Segment Start: GIVEN RECORDS
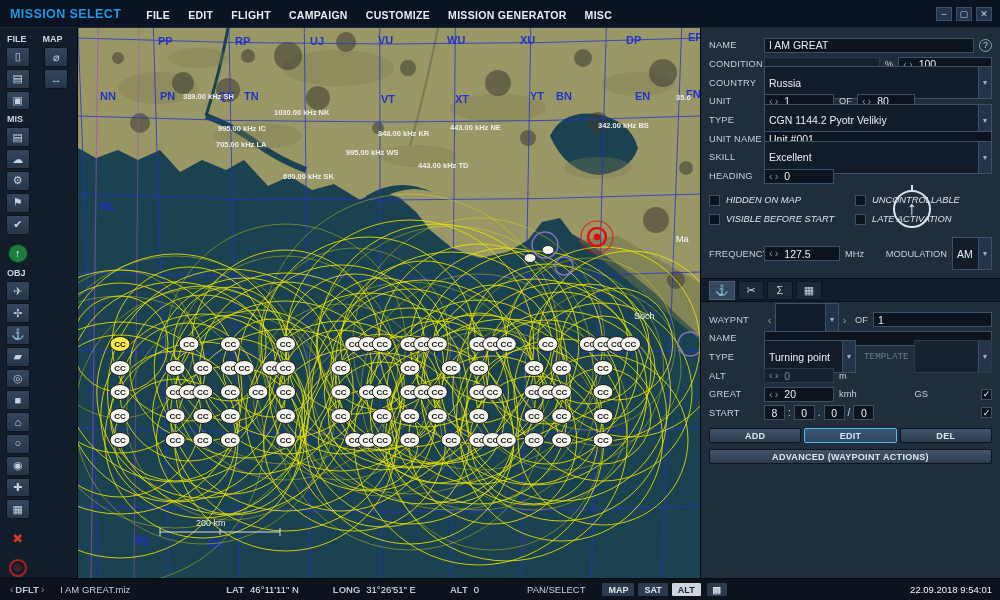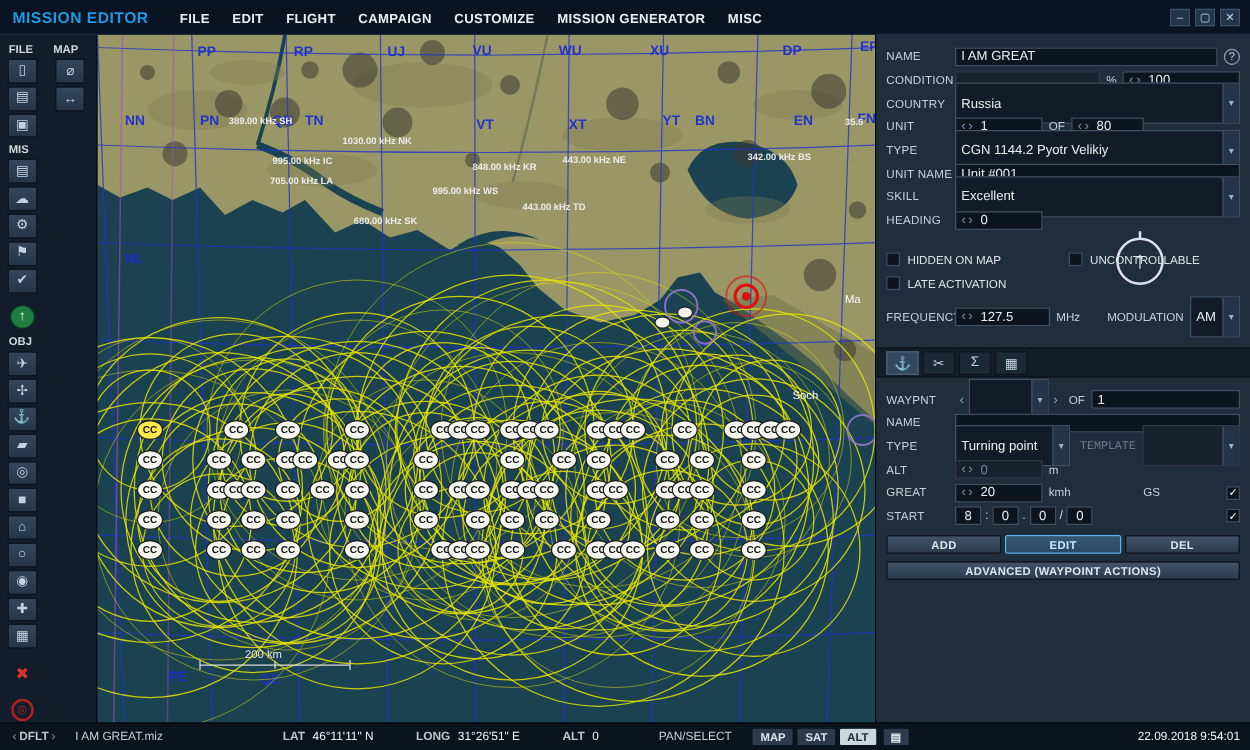--- a/index.html
+++ b/index.html
@@ -49,21 +49,21 @@
 .spinner.disabled .spin-val{color:#75879a;}
 .spin-ar{color:#7e93a6;font-size:11px;line-height:1;margin-right:2px;}
 .spin-val{color:#e8eef3;font-size:10.5px;margin-left:4px;}
 .dropdown{display:flex;align-items:center;background:#121c29;border:1px solid #3c5066;height:33px;padding-left:4px;}
 .dropdown.disabled{background:#18222e;border-color:#2c3a4a;}
 .dd-val{flex:1;color:#e8eef3;font-size:10.5px;white-space:nowrap;overflow:hidden;}
 .dd-arrow{width:13px;align-self:stretch;background:#243549;color:#9fb4c6;font-size:8px;display:flex;align-items:center;justify-content:center;border-left:1px solid #3c5066;flex-shrink:0;}
 .help{width:13px;height:13px;border-radius:50%;border:1px solid #8aa0b2;color:#c6d6e2;font-size:9px;display:flex;align-items:center;justify-content:center;margin-left:5px;flex-shrink:0;}
 .nav{width:11px;color:#8fa5b8;font-size:11px;text-align:center;flex-shrink:0;}
 #chk-grid{display:grid;grid-template-columns:146px 1fr;margin-top:9px;row-gap:1px;}
-.chk-item{display:flex;align-items:flex-end;height:18px;}
+.chk-item{display:flex;align-items:flex-start;height:18px;font-style:italic;}
 .chk{width:11px;height:11px;background:#0c141f;border:1px solid #3c5066;display:flex;align-items:center;justify-content:center;color:#eaf3f9;font-size:9px;flex-shrink:0;}
 .chk-lab{font-size:9.3px;color:#dbe4ea;margin-left:6px;white-space:nowrap;}
 #freq-row{margin-top:13px;}
 #tabstrip{display:flex;align-items:center;margin:15px -8px 0;background:#131d29;border-top:1px solid #0a1119;border-bottom:1px solid #0a1119;padding:2px 8px;height:24px;}
 .tab{width:26px;height:19px;background:#1b2836;border:1px solid #0c141e;color:#c3d2de;font-size:11px;display:flex;align-items:center;justify-content:center;margin-right:3px;}
 .tab.active{background:#33485e;border-color:#4a617a;color:#eaf3fa;}
 #wp-rows{margin-top:8px;}
 .btnrow{display:flex;gap:3px;margin-top:6px;}
 .btn{flex:1;height:15px;background:linear-gradient(#41546a,#2a3b4d);border:1px solid #0c141e;border-radius:2px;color:#dce6ee;font-size:9px;font-weight:bold;display:flex;align-items:center;justify-content:center;letter-spacing:.3px;white-space:nowrap;}
 .btn.active{border-color:#58b6ef;color:#c8e8ff;background:linear-gradient(#3b5673,#2c4862);}
@@ -83,21 +83,21 @@
 .view-btn.active{background:#cdd6dd;color:#182634;}
 #layers-btn{margin-left:4px;width:22px;justify-content:center;}
 #sb-time{margin-left:auto;text-align:center;}
 </style>
 </head>
 <body>
 
 <div id="app">
 
   <header id="menubar">
-    <div id="logo">MISSION EDITOR</div>
+    <div id="logo">MISSION SELECT</div>
     <nav id="menu"><span class="menu-item">FILE</span><span class="menu-item">EDIT</span><span class="menu-item">FLIGHT</span><span class="menu-item">CAMPAIGN</span><span class="menu-item">CUSTOMIZE</span><span class="menu-item">MISSION GENERATOR</span><span class="menu-item">MISC</span></nav>
     <div id="win-controls">
         <div class="win-btn">–</div>
         <div class="win-btn">▢</div>
         <div class="win-btn">✕</div>
       </div>
   </header>
 
   <aside id="sidebar">
     <div id="sb-col1">
@@ -743,20 +743,24 @@
           <div class="chk-item">
             <div class="chk"></div>
             <span class="chk-lab">HIDDEN ON MAP</span>
           </div>
           <div class="chk-item">
             <div class="chk"></div>
             <span class="chk-lab">UNCONTROLLABLE</span>
           </div>
           <div class="chk-item">
             <div class="chk"></div>
+            <span class="chk-lab">VISIBLE BEFORE START</span>
+          </div>
+          <div class="chk-item">
+            <div class="chk"></div>
             <span class="chk-lab">LATE ACTIVATION</span>
           </div>
         </div>
 
       <div class="prow" id="freq-row">
         <span class="plabel">FREQUENCY</span>
         <div class="spinner" style="width:76px">
           <span class="spin-ar">‹</span>
           <span class="spin-ar">›</span>
           <span class="spin-val">127.5</span>

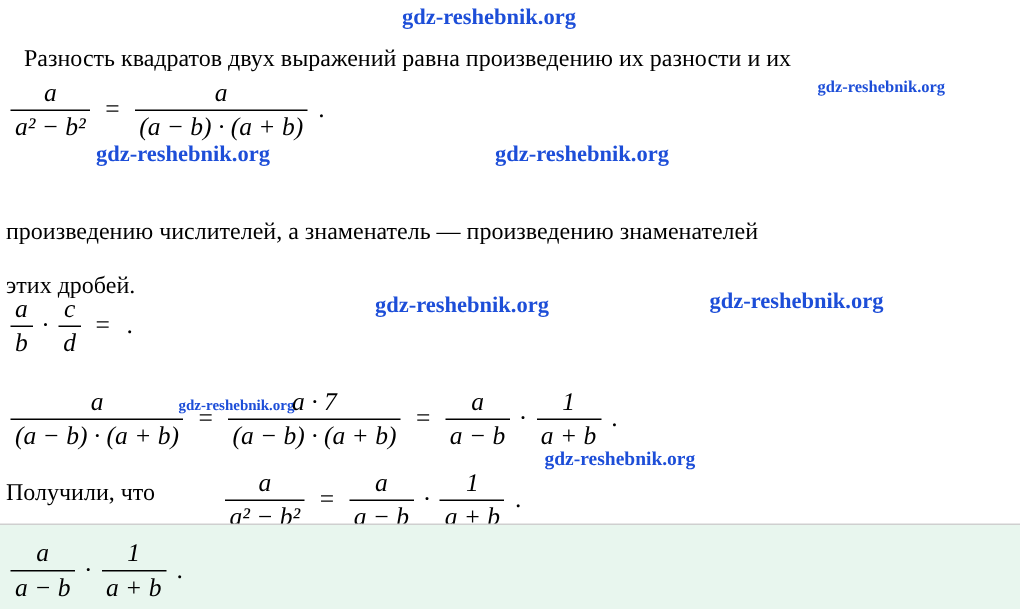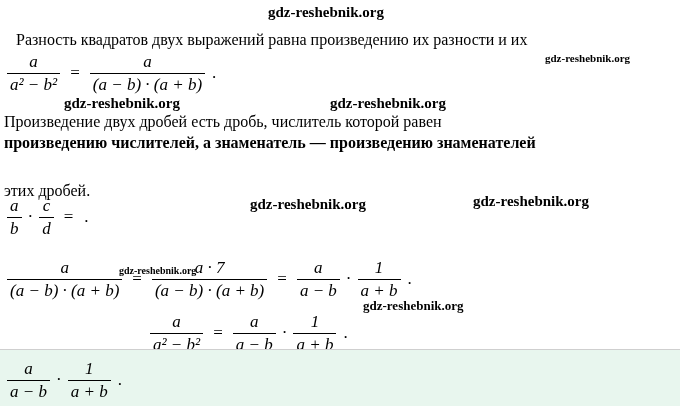--- a/index.html
+++ b/index.html
@@ -15,21 +15,21 @@
     position: relative;
     overflow: hidden;
   }
   .page {
     position: relative;
     width: 680px;
     height: 406px;
   }
   .wm {
     position: absolute;
-    color: #000000;
+    color: #1d4ed8;
     font-family: "Liberation Serif", serif;
     font-weight: bold;
     white-space: nowrap;
     letter-spacing: 0px;
   }
   .wm-title {
     font-size: 15px;
     left: 268px;
     top: 4px;
   }
@@ -42,21 +42,21 @@
   .wm-g { font-size: 13px; left: 363px; top: 298px; }
   .wm-h { font-size: 15px; left: 126px; top: 364px; }
 
   .txt {
     position: absolute;
     font-size: 16px;
     white-space: nowrap;
   }
   .l1 { left: 16px; top: 31px; }
   .l2 { left: 4px; top: 113px; }
-  .l3 { left: 4px; top: 134px; font-weight: bold; }
+  .l3 { left: 4px; top: 146px; }
   .l4 { left: 4px; top: 182px; text-align: center; }
   .l5 { left: 4px; top: 320px; }
 
   
   .math {
     position: absolute;
     font-family: "Liberation Serif", serif;
     font-style: italic;
     font-size: 17px;
     color: #000;
@@ -123,23 +123,23 @@
   <div class="wm wm-a">gdz-reshebnik.org</div>
   <div class="wm wm-b">gdz-reshebnik.org</div>
   <div class="wm wm-c">gdz-reshebnik.org</div>
   <div class="wm wm-d">gdz-reshebnik.org</div>
   <div class="wm wm-e">gdz-reshebnik.org</div>
   <div class="wm wm-f">gdz-reshebnik.org</div>
   <div class="wm wm-g">gdz-reshebnik.org</div>
   <div class="wm wm-h">gdz-reshebnik.org</div>
 
   <div class="txt l1">Разность квадратов двух выражений равна произведению их разности и их</div>
-  <div class="txt l2">Произведение двух дробей есть дробь, числитель которой равен</div>
   <div class="txt l3">произведению числителей, а знаменатель — произведению знаменателей</div>
   <div class="txt l4">этих дробей.</div>
+  <div class="txt l5">Получили, что</div>
 
   <div class="math" id="eq1">
     <span class="frac">
       <span class="num">a</span>
       <span class="bar"></span>
       <span class="den">a² − b²</span>
     </span>
     <span class="op-eq">=</span>
     <span class="frac">
       <span class="num">a</span>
Segment End: GIVEN RECORDS
- TASK DETAILS
Leave out the images and copy all remaining data word for word.

- OUTPUT OF THE TASK
--- a/index.html
+++ b/index.html
@@ -49,21 +49,21 @@
 .spinner.disabled .spin-val{color:#75879a;}
 .spin-ar{color:#7e93a6;font-size:11px;line-height:1;margin-right:2px;}
 .spin-val{color:#e8eef3;font-size:10.5px;margin-left:4px;}
 .dropdown{display:flex;align-items:center;background:#121c29;border:1px solid #3c5066;height:33px;padding-left:4px;}
 .dropdown.disabled{background:#18222e;border-color:#2c3a4a;}
 .dd-val{flex:1;color:#e8eef3;font-size:10.5px;white-space:nowrap;overflow:hidden;}
 .dd-arrow{width:13px;align-self:stretch;background:#243549;color:#9fb4c6;font-size:8px;display:flex;align-items:center;justify-content:center;border-left:1px solid #3c5066;flex-shrink:0;}
 .help{width:13px;height:13px;border-radius:50%;border:1px solid #8aa0b2;color:#c6d6e2;font-size:9px;display:flex;align-items:center;justify-content:center;margin-left:5px;flex-shrink:0;}
 .nav{width:11px;color:#8fa5b8;font-size:11px;text-align:center;flex-shrink:0;}
 #chk-grid{display:grid;grid-template-columns:146px 1fr;margin-top:9px;row-gap:1px;}
-.chk-item{display:flex;align-items:flex-end;height:18px;}
+.chk-item{display:flex;align-items:flex-start;height:18px;font-style:italic;}
 .chk{width:11px;height:11px;background:#0c141f;border:1px solid #3c5066;display:flex;align-items:center;justify-content:center;color:#eaf3f9;font-size:9px;flex-shrink:0;}
 .chk-lab{font-size:9.3px;color:#dbe4ea;margin-left:6px;white-space:nowrap;}
 #freq-row{margin-top:13px;}
 #tabstrip{display:flex;align-items:center;margin:15px -8px 0;background:#131d29;border-top:1px solid #0a1119;border-bottom:1px solid #0a1119;padding:2px 8px;height:24px;}
 .tab{width:26px;height:19px;background:#1b2836;border:1px solid #0c141e;color:#c3d2de;font-size:11px;display:flex;align-items:center;justify-content:center;margin-right:3px;}
 .tab.active{background:#33485e;border-color:#4a617a;color:#eaf3fa;}
 #wp-rows{margin-top:8px;}
 .btnrow{display:flex;gap:3px;margin-top:6px;}
 .btn{flex:1;height:15px;background:linear-gradient(#41546a,#2a3b4d);border:1px solid #0c141e;border-radius:2px;color:#dce6ee;font-size:9px;font-weight:bold;display:flex;align-items:center;justify-content:center;letter-spacing:.3px;white-space:nowrap;}
 .btn.active{border-color:#58b6ef;color:#c8e8ff;background:linear-gradient(#3b5673,#2c4862);}
@@ -83,21 +83,21 @@
 .view-btn.active{background:#cdd6dd;color:#182634;}
 #layers-btn{margin-left:4px;width:22px;justify-content:center;}
 #sb-time{margin-left:auto;text-align:center;}
 </style>
 </head>
 <body>
 
 <div id="app">
 
   <header id="menubar">
-    <div id="logo">MISSION EDITOR</div>
+    <div id="logo">MISSION SELECT</div>
     <nav id="menu"><span class="menu-item">FILE</span><span class="menu-item">EDIT</span><span class="menu-item">FLIGHT</span><span class="menu-item">CAMPAIGN</span><span class="menu-item">CUSTOMIZE</span><span class="menu-item">MISSION GENERATOR</span><span class="menu-item">MISC</span></nav>
     <div id="win-controls">
         <div class="win-btn">–</div>
         <div class="win-btn">▢</div>
         <div class="win-btn">✕</div>
       </div>
   </header>
 
   <aside id="sidebar">
     <div id="sb-col1">
@@ -743,20 +743,24 @@
           <div class="chk-item">
             <div class="chk"></div>
             <span class="chk-lab">HIDDEN ON MAP</span>
           </div>
           <div class="chk-item">
             <div class="chk"></div>
             <span class="chk-lab">UNCONTROLLABLE</span>
           </div>
           <div class="chk-item">
             <div class="chk"></div>
+            <span class="chk-lab">VISIBLE BEFORE START</span>
+          </div>
+          <div class="chk-item">
+            <div class="chk"></div>
             <span class="chk-lab">LATE ACTIVATION</span>
           </div>
         </div>
 
       <div class="prow" id="freq-row">
         <span class="plabel">FREQUENCY</span>
         <div class="spinner" style="width:76px">
           <span class="spin-ar">‹</span>
           <span class="spin-ar">›</span>
           <span class="spin-val">127.5</span>

--- a/index.html
+++ b/index.html
@@ -15,21 +15,21 @@
     position: relative;
     overflow: hidden;
   }
   .page {
     position: relative;
     width: 680px;
     height: 406px;
   }
   .wm {
     position: absolute;
-    color: #000000;
+    color: #1d4ed8;
     font-family: "Liberation Serif", serif;
     font-weight: bold;
     white-space: nowrap;
     letter-spacing: 0px;
   }
   .wm-title {
     font-size: 15px;
     left: 268px;
     top: 4px;
   }
@@ -42,21 +42,21 @@
   .wm-g { font-size: 13px; left: 363px; top: 298px; }
   .wm-h { font-size: 15px; left: 126px; top: 364px; }
 
   .txt {
     position: absolute;
     font-size: 16px;
     white-space: nowrap;
   }
   .l1 { left: 16px; top: 31px; }
   .l2 { left: 4px; top: 113px; }
-  .l3 { left: 4px; top: 134px; font-weight: bold; }
+  .l3 { left: 4px; top: 146px; }
   .l4 { left: 4px; top: 182px; text-align: center; }
   .l5 { left: 4px; top: 320px; }
 
   
   .math {
     position: absolute;
     font-family: "Liberation Serif", serif;
     font-style: italic;
     font-size: 17px;
     color: #000;
@@ -123,23 +123,23 @@
   <div class="wm wm-a">gdz-reshebnik.org</div>
   <div class="wm wm-b">gdz-reshebnik.org</div>
   <div class="wm wm-c">gdz-reshebnik.org</div>
   <div class="wm wm-d">gdz-reshebnik.org</div>
   <div class="wm wm-e">gdz-reshebnik.org</div>
   <div class="wm wm-f">gdz-reshebnik.org</div>
   <div class="wm wm-g">gdz-reshebnik.org</div>
   <div class="wm wm-h">gdz-reshebnik.org</div>
 
   <div class="txt l1">Разность квадратов двух выражений равна произведению их разности и их</div>
-  <div class="txt l2">Произведение двух дробей есть дробь, числитель которой равен</div>
   <div class="txt l3">произведению числителей, а знаменатель — произведению знаменателей</div>
   <div class="txt l4">этих дробей.</div>
+  <div class="txt l5">Получили, что</div>
 
   <div class="math" id="eq1">
     <span class="frac">
       <span class="num">a</span>
       <span class="bar"></span>
       <span class="den">a² − b²</span>
     </span>
     <span class="op-eq">=</span>
     <span class="frac">
       <span class="num">a</span>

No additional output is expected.